10 juin 2007

Medicine : Shot Forth Self Living


Shot Forth Self Living de Medicine

Indispensable !

Sortie : 1992
Produit par Brad Laner
Label : Creation Records


Pour un premier album, Brad Laner, celui qu’on compare volontiers pour son attrait de la production à Kevin Shield, mais en plus bourrin, réussit un coup de maître.
Froid, industriel, transcendantal, pointu, Short Forth Self Living dégage une atmosphère particulièrement saisissante : sans doute à cause de ces mêmes accords, de ces mêmes nuages de sons, qui se répètent et qui plonge l’auditeur dans une hypnose.
L’ouverture est grandiose, culte au possible : une longue phase de reverbs et de distos se prolonge sur « One more », avant que ces distos se mettent soudain à se mouvoir et se contorsionner pour former des mélodies comme par magie.
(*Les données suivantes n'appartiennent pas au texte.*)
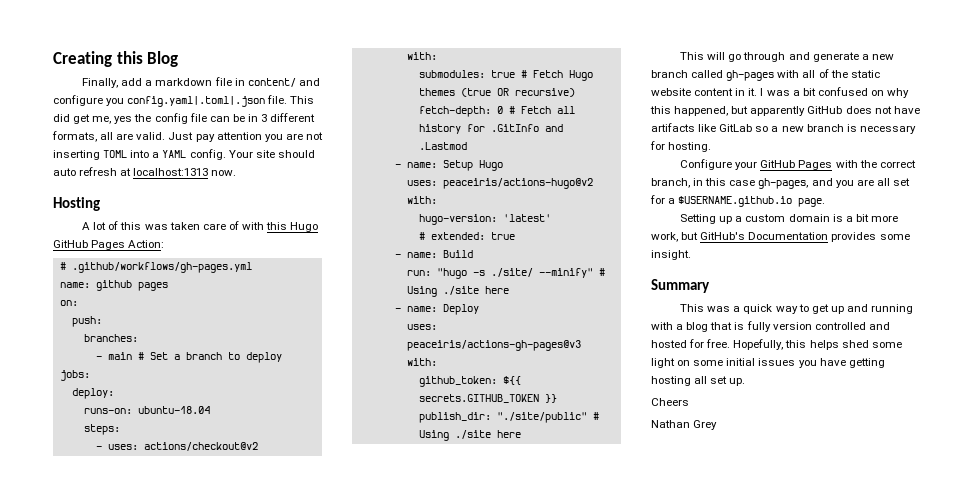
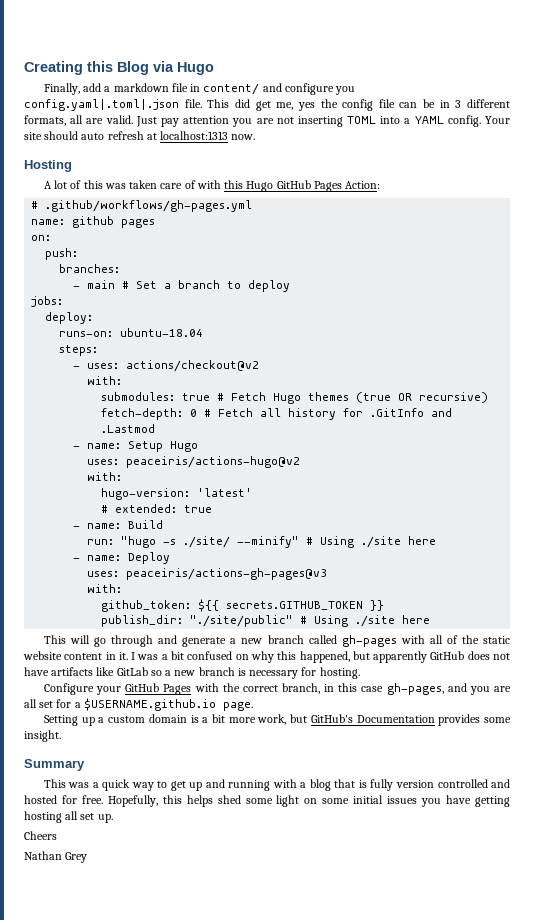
(179, 59) none -> [153,61,214,75] via Hugo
Le rythme reste lui imperturbable, soutenant de manière inflexible la voix lointaine et légère de Brad : la transe commence, surtout lorsque les crissements prennent fin, et que le chant de Beth vient se joindre à cette envolée.
On a l'impression tenace que Medicine en jouant, froisse du papier de verre, fait crisser des pointes sur l'acier, torsade du barbelé tant le groupe manipule les instruments sous la torture jusqu'à en faire sortir des sons incroyables. L’intro de « Aruca » est à ce titre, particulièrement confondante : impossible de savoir où le groupe va nous mener, et c’est presque une étonnante surprise que de découvrir une plaisante chanson pop après ces accords massacrés. Rien ne sera lisse et transparent sur cet album. Ce qui intéresse Medicine, c’est la chirurgie. Découper, utiliser des scalpels, des scies électriques et voir si le corps de la pop est toujours vivant malgré les coups de ciseaux.
De ce vacarme de bloc opératoire, Brad Laner et les siens en feront le support idéal pour ses premières expériences, pop-songs ultra mélodieuses, rêveuses et somptueuses. L’adorable « Defective » emballe d’entrée par sa structure en ritournelle passée au vortex. Quant à « Short Happy Life », sa lenteur, sa gravité, le chant de Beth, son aspect majestueux en font une œuvre immense, sérieuse et fascinante. Une tendance à vouloir planer se ressent de bout en bout. C’est enivrant, charmeur, bizarroïde parfois, mais jamais ennuyeux. On arrive même à se laisser happer par ces délicieuses rengaines enfantines, susurrées sous une noyade de riffs réitérés à satiété (« Miss Drugstore »). De cette clameur artificielle équivalente à des fritures sur les bandes d’enregistrement, la formation californienne en fera un pur moment langoureux.
Paru en 1992 sur le label Creation, ce premier opus est considéré à juste titre comme une référence en matière de noisy-pop. Avec ses nappes de phasing et ses loopings sonores condensés, ces chansons exceptionnelles se détachent du lot, sans oublier d'être fascinantes. Tout l’opus est construit (ou déconstruit plutôt) selon des enchevêtrements complexes de distorsions, qui malgré tout forment des bâtiments métalliques d’une redoutable beauté. On y décèle beaucoup d’orientalisme, ce désir d’accéder à la transe par la danse et la libération de l’esprit, cette idée qu’il faut passer par la douleur pour atteindre le nirvana, ainsi qu’une fascination pour les machines, les robots, les sons synthétiques, à même de créer des boucles, qui reviennent sur elles-mêmes et créent alors un effet psychédélique novateur.
Les neuf minutes de « Christmas Song » achèvent l’étreinte onirique en prolongeant les émotions vers un lent décollage, direction des volutes quasi-mystiques.
Car c’est bien connu, un des moyens pour faire planer est de créer un court-circuit neuronique et d'agir sur les fusibles du cerveau. Par ses vertus euphorisantes et ses bourdonnements continuels, la musique unique de Medicine y arrive très bien.